TextTestRunner(verbosity=2).run(suite) ;

test2D (__main__.TestDistance) ... ok
testSimple (__main__.TestDistance) ... ok

----------------------------------------------------------------------
Ran 2 tests in 0.006s

OK


## Nearest neighbour

Now we have a measure of distance, let’s write an algorithm to get the nearest neighbours..

import operator
def getNeighbors(trainingSet, instance, k):
"""Return the first k locations of the nearest neighbours to an instance"""
distances = []
for x in range(len(trainingSet)):
dist = euclideanDistance(instance, trainingSet[x])
distances.append(dist)
locs = np.argsort(distances)
return locs[:k]


To test whether this works, let’s define a test instance that we want to compare.

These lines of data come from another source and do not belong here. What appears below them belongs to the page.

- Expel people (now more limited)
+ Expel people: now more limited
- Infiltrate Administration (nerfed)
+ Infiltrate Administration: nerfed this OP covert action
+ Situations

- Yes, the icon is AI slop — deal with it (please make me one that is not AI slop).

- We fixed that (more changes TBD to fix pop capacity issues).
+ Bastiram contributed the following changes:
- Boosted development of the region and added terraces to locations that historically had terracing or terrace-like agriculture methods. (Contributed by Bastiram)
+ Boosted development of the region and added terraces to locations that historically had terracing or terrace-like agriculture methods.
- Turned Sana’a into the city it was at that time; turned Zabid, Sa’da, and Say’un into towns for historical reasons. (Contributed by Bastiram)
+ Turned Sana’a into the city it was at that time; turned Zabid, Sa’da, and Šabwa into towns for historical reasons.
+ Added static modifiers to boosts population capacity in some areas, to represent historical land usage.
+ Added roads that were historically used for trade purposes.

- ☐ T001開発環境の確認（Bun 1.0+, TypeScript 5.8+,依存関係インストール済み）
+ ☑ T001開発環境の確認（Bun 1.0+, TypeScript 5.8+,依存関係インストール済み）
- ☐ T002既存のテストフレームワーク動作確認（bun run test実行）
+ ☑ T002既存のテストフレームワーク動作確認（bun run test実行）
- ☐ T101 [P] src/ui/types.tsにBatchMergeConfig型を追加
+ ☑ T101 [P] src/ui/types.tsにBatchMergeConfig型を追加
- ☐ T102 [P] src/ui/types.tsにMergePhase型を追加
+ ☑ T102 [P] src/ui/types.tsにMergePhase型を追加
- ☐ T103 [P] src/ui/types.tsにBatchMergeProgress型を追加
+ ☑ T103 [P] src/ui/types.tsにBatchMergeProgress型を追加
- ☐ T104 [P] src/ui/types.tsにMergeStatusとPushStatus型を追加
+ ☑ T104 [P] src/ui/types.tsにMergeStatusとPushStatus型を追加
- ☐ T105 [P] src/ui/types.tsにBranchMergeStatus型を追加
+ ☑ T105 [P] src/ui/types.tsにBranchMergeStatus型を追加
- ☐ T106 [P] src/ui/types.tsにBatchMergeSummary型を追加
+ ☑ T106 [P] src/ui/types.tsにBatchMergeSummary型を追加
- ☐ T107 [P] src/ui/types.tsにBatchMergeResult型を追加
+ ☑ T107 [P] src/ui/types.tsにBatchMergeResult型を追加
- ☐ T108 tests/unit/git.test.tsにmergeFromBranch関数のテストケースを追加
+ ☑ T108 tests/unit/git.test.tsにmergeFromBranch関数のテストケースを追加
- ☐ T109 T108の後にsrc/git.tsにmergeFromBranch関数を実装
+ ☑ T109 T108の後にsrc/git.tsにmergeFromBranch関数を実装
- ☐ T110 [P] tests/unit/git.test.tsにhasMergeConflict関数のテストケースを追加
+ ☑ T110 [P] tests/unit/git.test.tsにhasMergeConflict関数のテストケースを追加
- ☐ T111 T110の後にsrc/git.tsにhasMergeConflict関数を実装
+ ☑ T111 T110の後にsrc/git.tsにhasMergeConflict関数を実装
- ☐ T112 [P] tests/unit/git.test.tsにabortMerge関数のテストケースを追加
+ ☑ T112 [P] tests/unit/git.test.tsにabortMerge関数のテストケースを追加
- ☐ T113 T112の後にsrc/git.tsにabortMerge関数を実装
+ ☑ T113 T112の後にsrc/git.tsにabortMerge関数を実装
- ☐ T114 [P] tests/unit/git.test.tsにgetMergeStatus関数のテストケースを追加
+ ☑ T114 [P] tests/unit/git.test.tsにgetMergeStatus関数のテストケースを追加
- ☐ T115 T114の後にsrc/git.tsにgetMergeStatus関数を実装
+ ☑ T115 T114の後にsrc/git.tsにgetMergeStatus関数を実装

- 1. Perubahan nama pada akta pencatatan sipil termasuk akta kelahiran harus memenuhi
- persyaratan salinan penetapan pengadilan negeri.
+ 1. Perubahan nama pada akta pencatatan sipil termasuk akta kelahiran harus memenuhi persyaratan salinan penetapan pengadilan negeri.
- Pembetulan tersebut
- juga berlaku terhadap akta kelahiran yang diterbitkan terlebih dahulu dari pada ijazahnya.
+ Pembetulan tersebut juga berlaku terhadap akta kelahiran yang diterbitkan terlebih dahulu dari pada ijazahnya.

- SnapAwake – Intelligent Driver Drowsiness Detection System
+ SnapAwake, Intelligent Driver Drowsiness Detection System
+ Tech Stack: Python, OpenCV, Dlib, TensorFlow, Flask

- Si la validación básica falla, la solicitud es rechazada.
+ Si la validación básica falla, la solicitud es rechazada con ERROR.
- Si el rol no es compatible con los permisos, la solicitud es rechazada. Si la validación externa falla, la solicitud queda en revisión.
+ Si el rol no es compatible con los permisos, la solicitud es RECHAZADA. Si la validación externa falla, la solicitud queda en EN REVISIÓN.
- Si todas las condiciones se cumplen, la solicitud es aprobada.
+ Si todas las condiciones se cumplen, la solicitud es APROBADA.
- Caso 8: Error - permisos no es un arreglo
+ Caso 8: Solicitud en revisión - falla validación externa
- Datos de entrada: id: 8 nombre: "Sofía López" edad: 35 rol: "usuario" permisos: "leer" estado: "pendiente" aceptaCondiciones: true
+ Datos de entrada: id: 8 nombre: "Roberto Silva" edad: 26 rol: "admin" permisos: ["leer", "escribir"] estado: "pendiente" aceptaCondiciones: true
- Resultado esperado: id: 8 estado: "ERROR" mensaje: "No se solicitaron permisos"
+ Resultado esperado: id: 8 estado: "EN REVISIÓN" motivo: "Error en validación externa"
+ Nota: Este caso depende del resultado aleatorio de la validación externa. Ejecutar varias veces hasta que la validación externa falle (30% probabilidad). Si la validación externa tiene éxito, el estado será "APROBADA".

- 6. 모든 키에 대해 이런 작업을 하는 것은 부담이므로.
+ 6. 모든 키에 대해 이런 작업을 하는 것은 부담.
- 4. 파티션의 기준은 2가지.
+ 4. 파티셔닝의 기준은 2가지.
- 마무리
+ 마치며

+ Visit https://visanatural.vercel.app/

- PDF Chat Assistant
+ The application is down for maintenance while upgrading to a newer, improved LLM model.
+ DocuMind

We expect that the test instance is the nearest match, then some more matches.

testInstance = X.loc[y == 'Laphroig']
display(testInstance)


Body Sweetness Smoky Medicinal Tobacco Honey Spicy Winey Nutty Malty Fruity Floral
58 4 2 4 4 1 0 0 1 1 1 0 0
neighbors = getNeighbors(X.as_matrix(), testInstance.as_matrix()[0], 5)
print(y[neighbors])

58     Laphroig
57    Lagavulin
3        Ardbeg
23    Clynelish
21     Caol Ila
Name: Distillery, dtype: object


Great. If you know your domain (I know a little, at least about smokey whiskies :-) ) then we can see that these are pretty reasonable recommendations.